_PROBLEM TO SOLVE_
Beneath this line are entries. Copy the range from the line with "6.3% us, 50.4%" to the line with "html: <div>Swap: 1502036k", ends included, exactly; leave pictures out.

_SUPPLIED RECORDS_

******************************

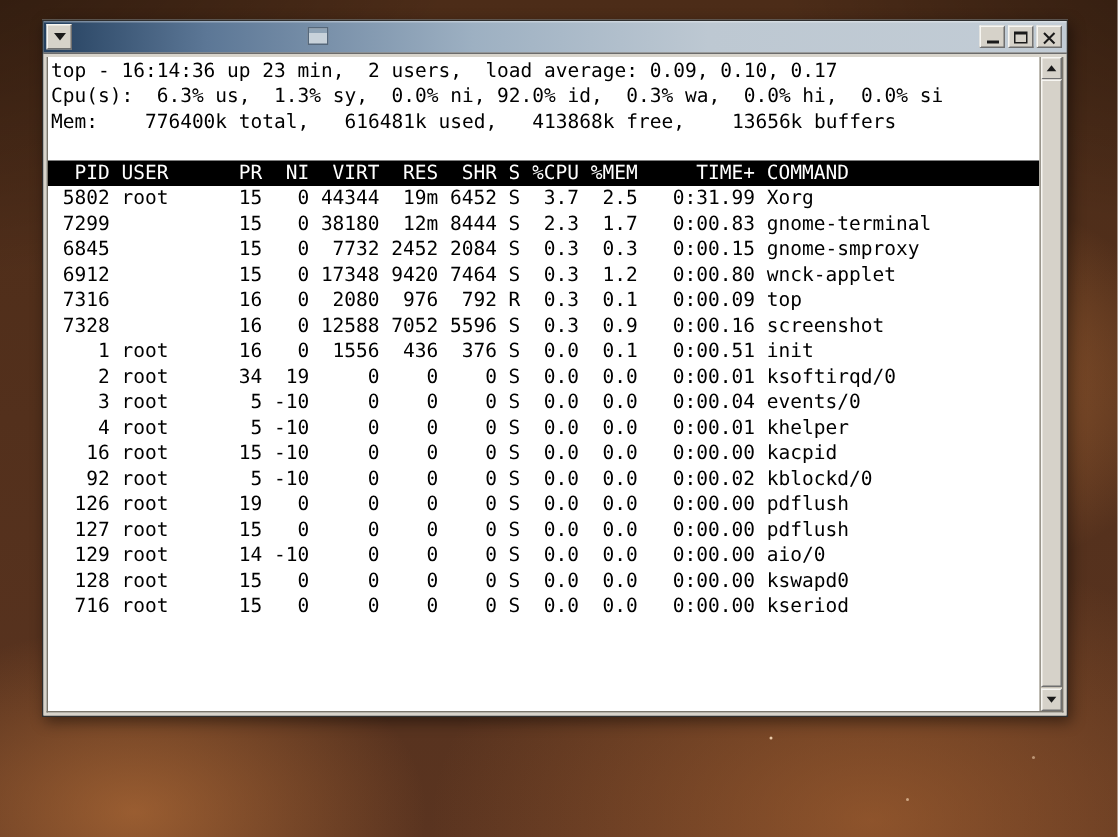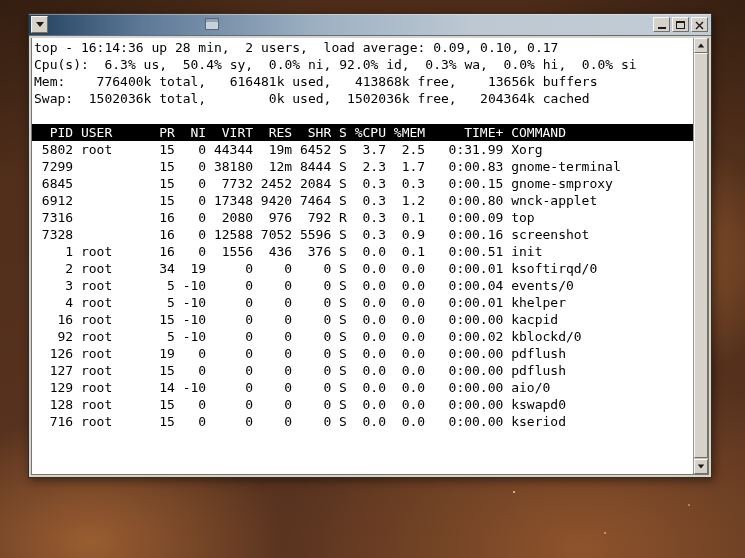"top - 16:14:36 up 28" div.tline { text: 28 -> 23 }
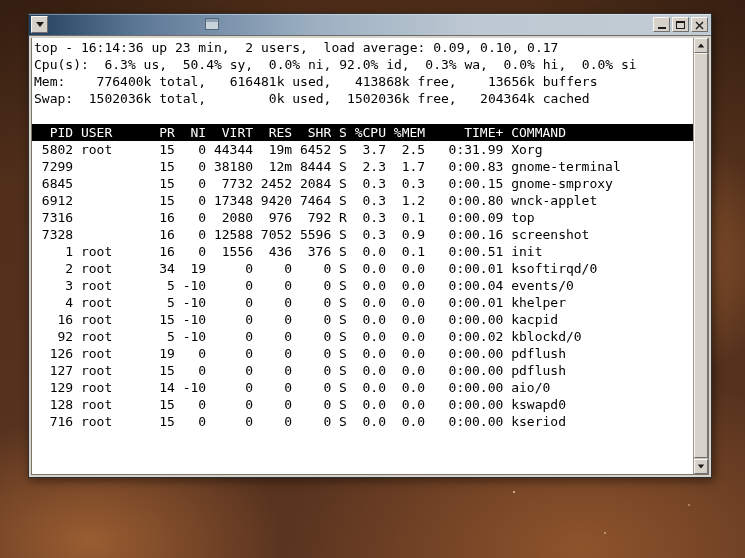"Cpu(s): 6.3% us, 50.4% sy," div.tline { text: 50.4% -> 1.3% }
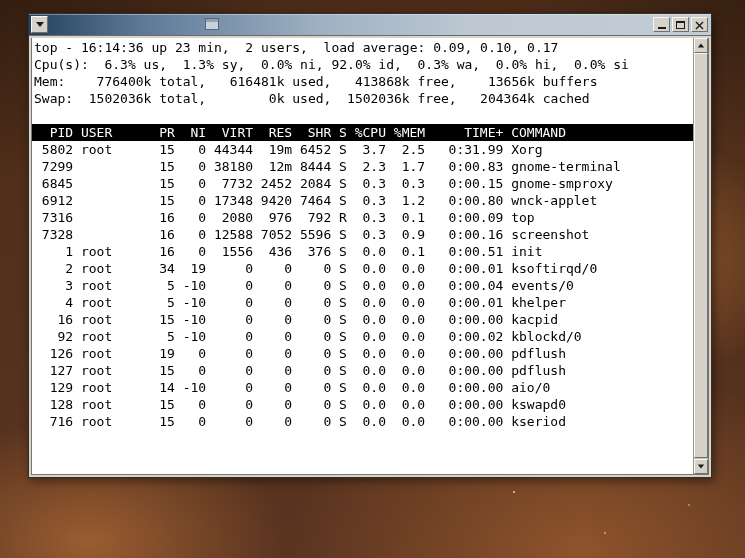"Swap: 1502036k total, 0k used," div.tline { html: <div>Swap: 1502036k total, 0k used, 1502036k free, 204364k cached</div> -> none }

******************************

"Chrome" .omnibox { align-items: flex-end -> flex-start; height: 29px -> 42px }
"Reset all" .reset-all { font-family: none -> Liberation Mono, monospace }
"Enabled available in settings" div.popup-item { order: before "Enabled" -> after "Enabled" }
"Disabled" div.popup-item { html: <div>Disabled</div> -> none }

******************************

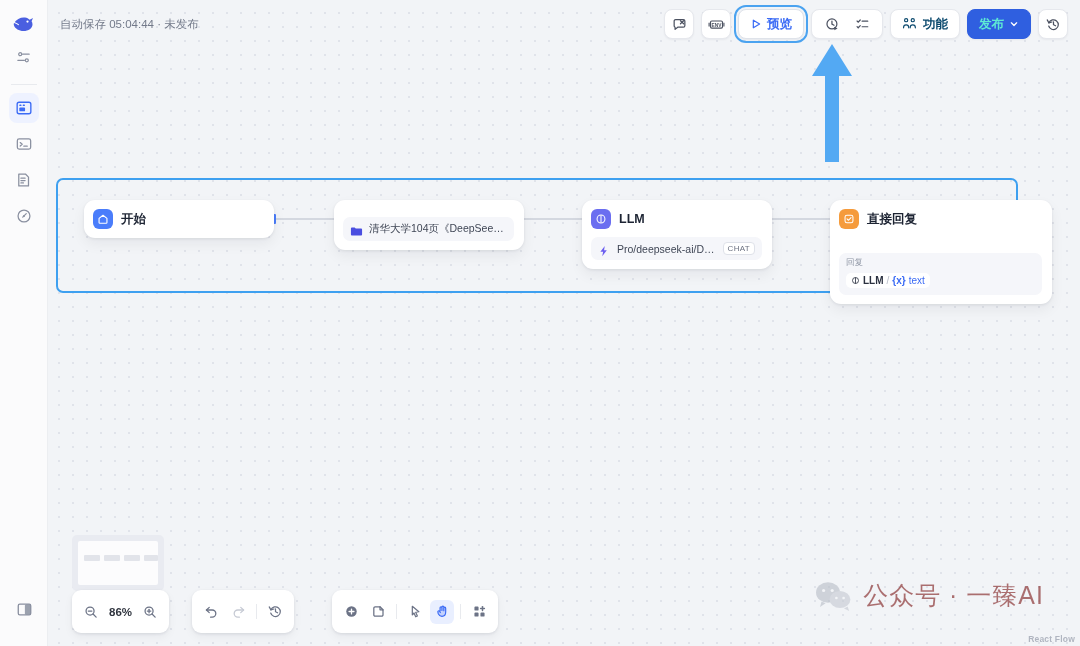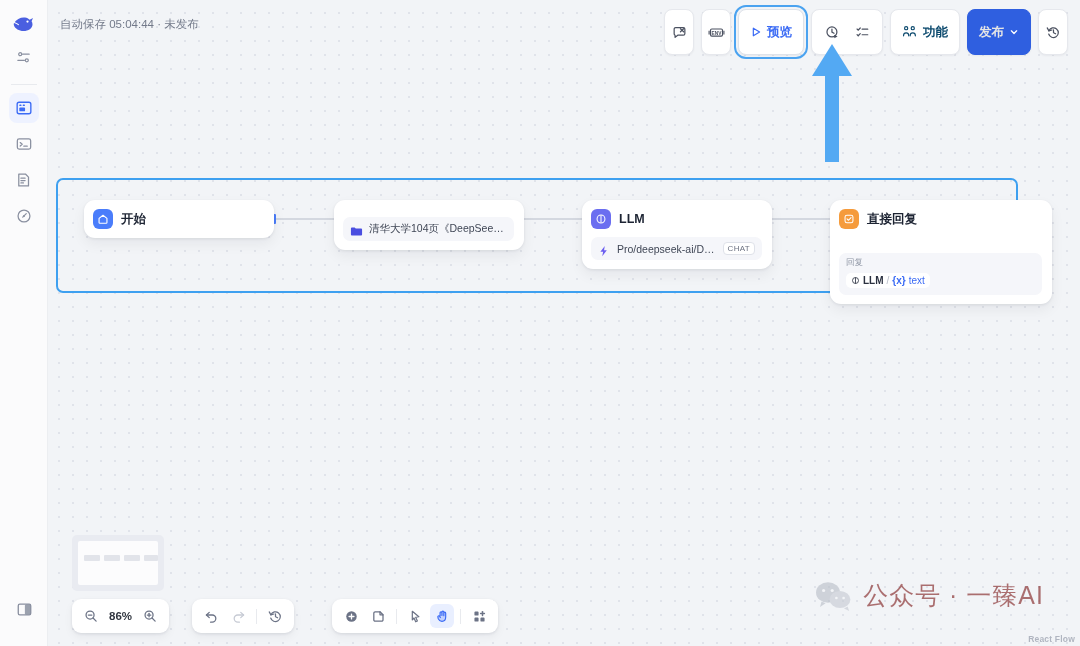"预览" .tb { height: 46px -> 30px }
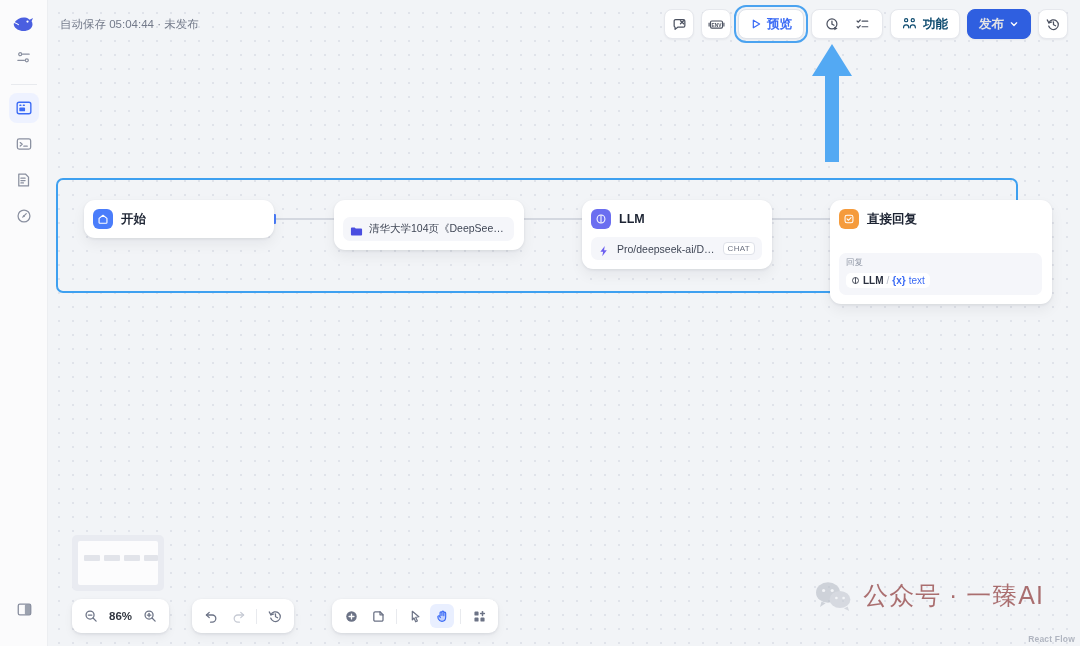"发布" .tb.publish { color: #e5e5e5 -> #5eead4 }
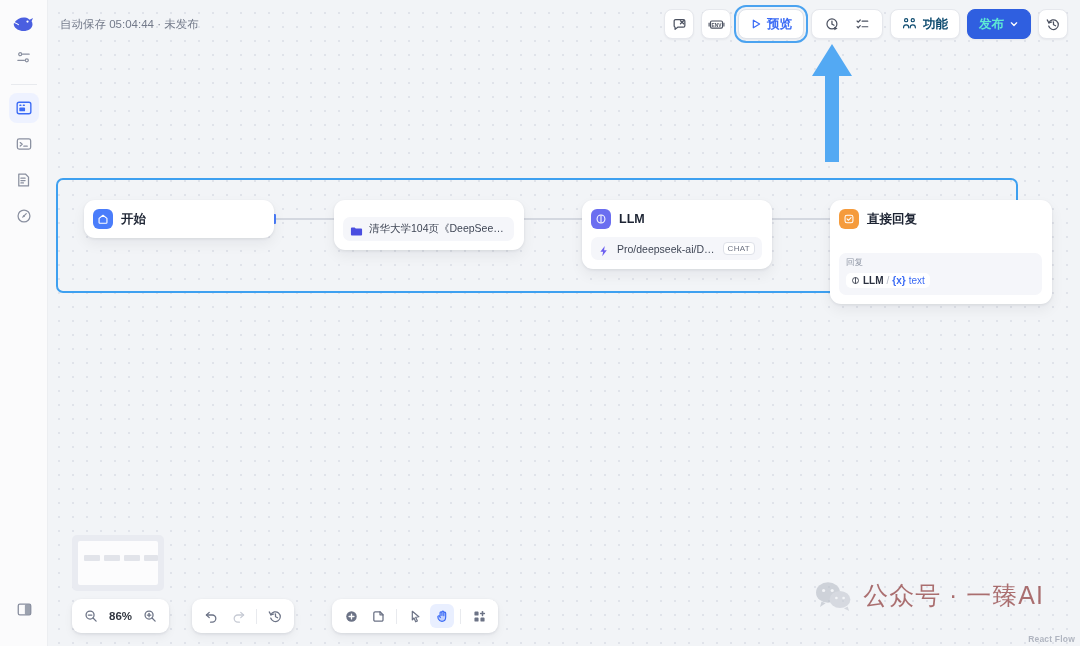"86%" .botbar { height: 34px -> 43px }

******************************

_EXERCISE SOLUTION_
"Cpu(s): 6.3% us, 50.4% sy," div.tline { text: 50.4% -> 1.3% }
"Swap: 1502036k total, 0k used," div.tline { html: <div>Swap: 1502036k total, 0k used, 1502036k free, 204364k cached</div> -> none }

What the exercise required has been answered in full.